春になると車での移動がふえ、公共交通機関に乗る機会がちょっとだけ減る。本を読む回数も減りそうである。かわりにPodcastを聴く時間が増える。まあそうなるだろうなと思っていたのだけれど、ちかごろはまだ冬なのに、本をあまり読んでいない。となれば春がきたらもっと読まなくなるだろう。
本を読まずに何をしているのか。かつて読んだマンガをKindleで再読してばかりいる。マンガも本だよ、とかいうツッコミもあるだろうが、何度も何度も読んだマンガ、実家にいけば全巻揃っているものをKindleで買い直したもの、というのは、なんだろう、本、というくくりの中にいれていいのかちょっと迷うところがある。とりあえず、新刊とか未読の本を入手して、サラの状態から読むということをこの冬はほとんどしていない。ドラゴンボール全巻、からくりサーカス全巻、日常にまぎれこませるように、毎日短時間ずつ、断片的に読み進める、ひとつの完結作品を読み終えるのに、軽く2週間くらいかかる。
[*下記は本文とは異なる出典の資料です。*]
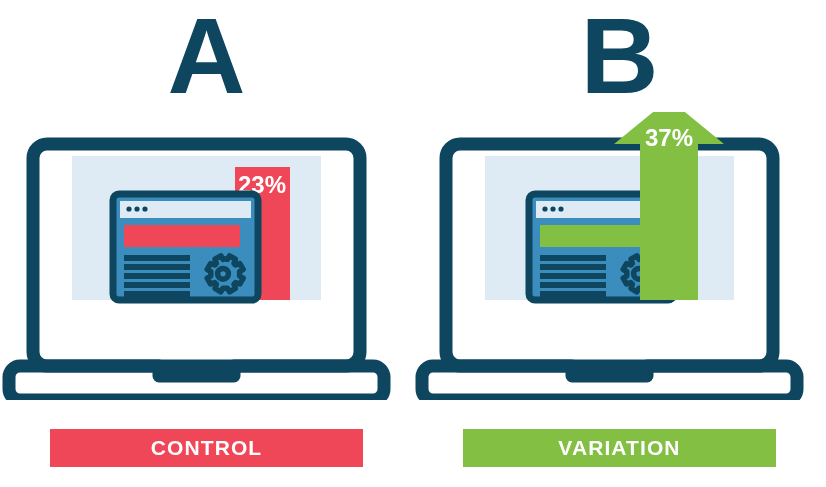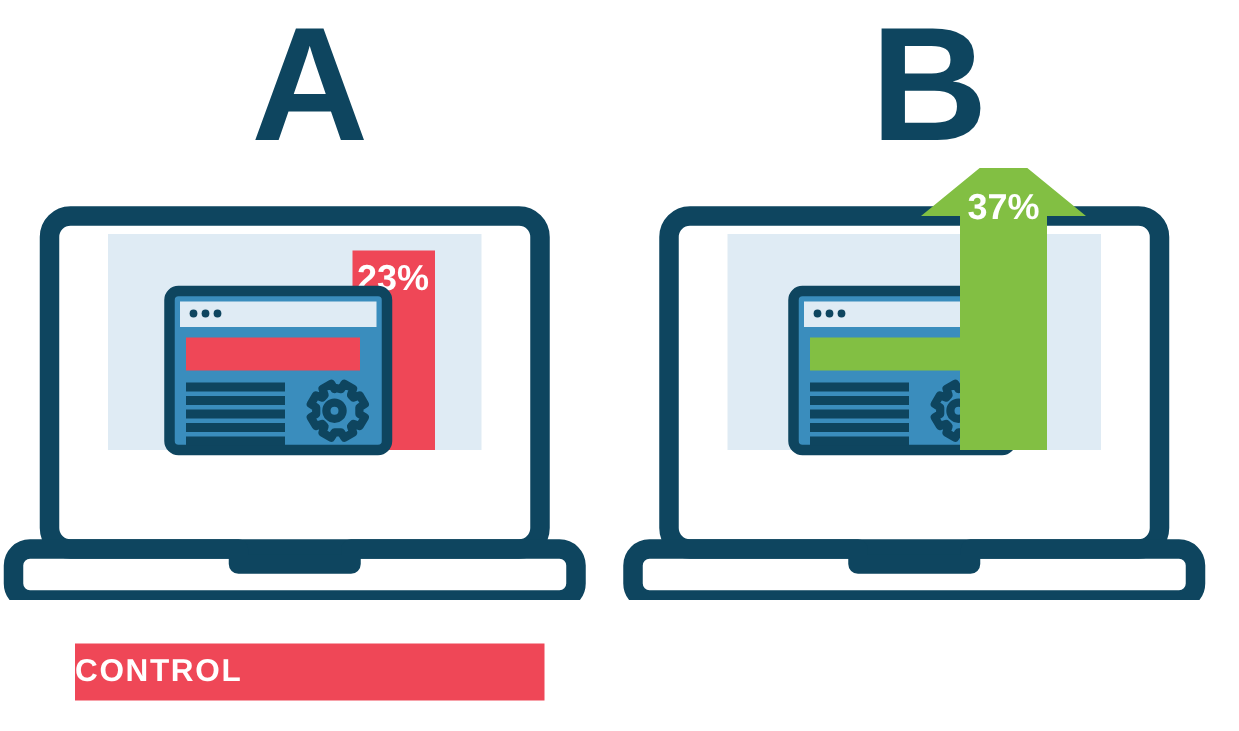--- a/index.html
+++ b/index.html
@@ -71,7 +71,7 @@
     width: 313px;
     height: 38px;
     line-height: 38px;
-    text-align: left;
+    text-align: center;
     color: #ffffff;
     font-size: 21px;
     font-weight: bold;

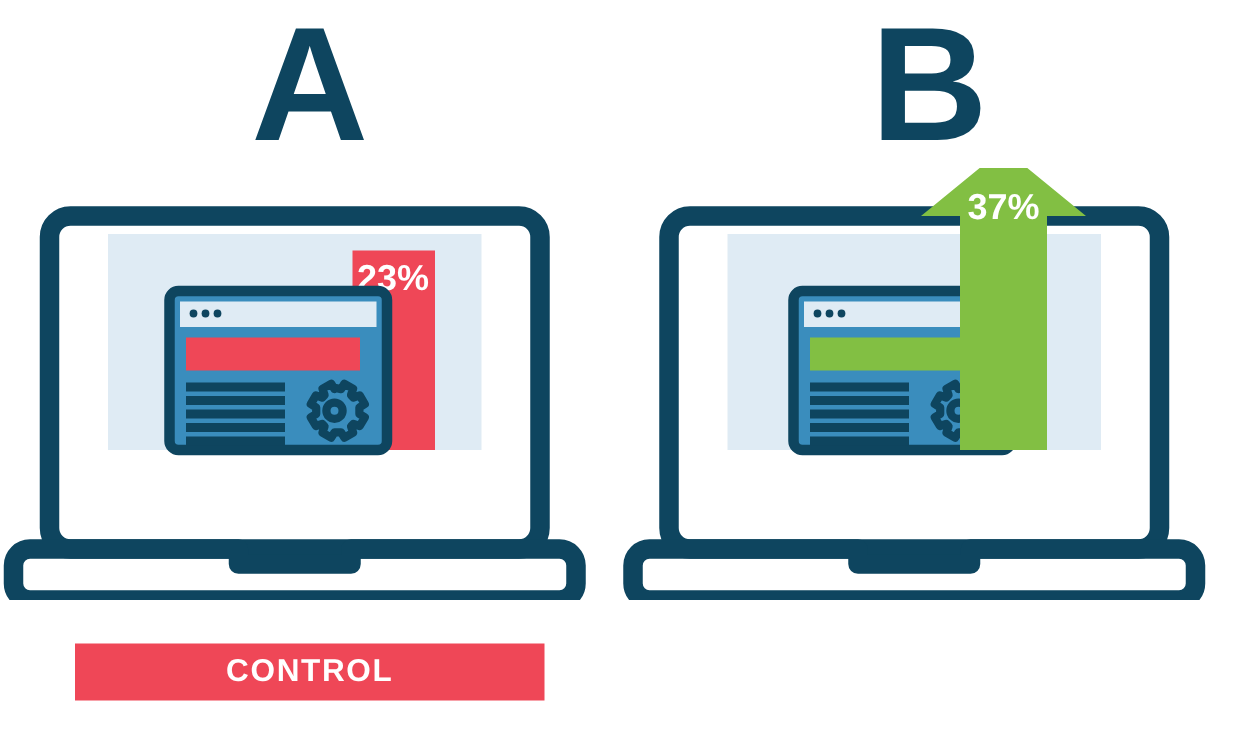--- a/index.html
+++ b/index.html
@@ -218,6 +218,7 @@
       </svg>
     </div>
 
+    <div class="cta-label" style="background:#82bf43;">VARIATION</div>
   </div>
 
 </div>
この間、ほかの本はまず読まない。この冬、そうやって昔のマンガばかり読んでいた。いちおう、いくつか新しい本を買ってはみたのだけれど、あまり当たりと思える本がなかった。昨年末から2月にかけて、私がmixi2の新刊書評コミュニティに投稿したマンガ以外の本は、映画評論家の松崎さんが書いた『アカデミー賞入門』だけ。もう少し読んだほうがいいとは知っていた。そのほうが成長できるとかなにかになれるというのではなくて、そのほうが私のトータルとしてのストレスが低くなる。トータルでうまくいかなかったなと思う。じわり、じわりときしみが始まっている。
夜中、鼻の奥の、鼻と喉の交差点のあたりが腫れ始めた。昼からすこし気配があり、ああ、これは5年とか10年くらいにいちど私がかかるタイプの風邪だなとピンとくる。寝ている間、乾燥した空気を吸ったり吐いたりすると直撃する場所、ばんばん腫れてつばが飲み込めなくなるから、口の中がびしょびしょになる。寝ている間中ずっと、明日は地獄だな、ここから熱が出るのかなと気分が散逸していく、その心配も加わって、眠りが浅くなる。ただ、この症状はたまに経験する、記憶がある、だから今回はこの夜の時点で、私の場合の最適解と思われる「葛根湯の顆粒を推奨量の2倍ほど空きっ腹に流し込む」を試した。寝て起きる。すこしだけ喉がよくなっている。腫れの原因が撲滅されたとはあまり思わないが、粘膜における水分の出し入れのバランスがよくなったのか、腫れそのものは微妙に引いた気がする。まだ痛いことは痛い、けれども起きていろいろと準備をし、おそるおそる茶漬けを流し込んでみると、あまり気にならない。ヨーグルトも食えた。出勤するころには喉の痛みは無視できるくらいにはおさまっていた。全身が痛くなりそうな予感だけがあるのだけれど、熱は上がらない。通勤カバンのなかに葛根湯と龍角散ダイレクトを二袋ずつ入れる。
葛根湯の倍量服用が、人体にとっていいことなのかどうかはわからない。「嫌なことがあったら酒を飲んで忘れる」なみに、トータルでみるとよくないことをして気をそらしている。ただ、この、「トータルでみると」というのが、人生においてはいわゆる浅知恵なのではないか、という発想が、今、この文章を書いている間に静かに私の中に運ばれてきた。トータルでみてはいけないのではないか。みるなら局所に限るのではないか。みるならクローズアップが望ましいのではないか。ロングショットはにおわせ画像と一緒だ。その画角でその光景をまとめて扱っていることに対し、観察する側の意識がフレームの中でどうしても偏る、その偏りをコントロールすることがロングショットの画像に商品価値を与える、つまりロングショットというのはクローズアップのいち手法に過ぎないのだ。ほんとうに現象のトータルをまるごと撮影してしまったら、それは一周回って「完結した作品をあとから一言で語る」ような無粋なことになる。私は、トータルでなにかを見てはつまらない。ただ、葛根湯の倍量投与は、トータルでプラスとかマイナスとかいう以前に、今日という一日、この一瞬、私の体に対して、相撲取りの分厚い掌で頬やまぶたの皮の部分をごしごし圧迫するような、それくらいにしとけよ、というような圧をかけている気もして、少なくとも一般の方々にあまり気軽におすすめしてよい内容ではない気もする。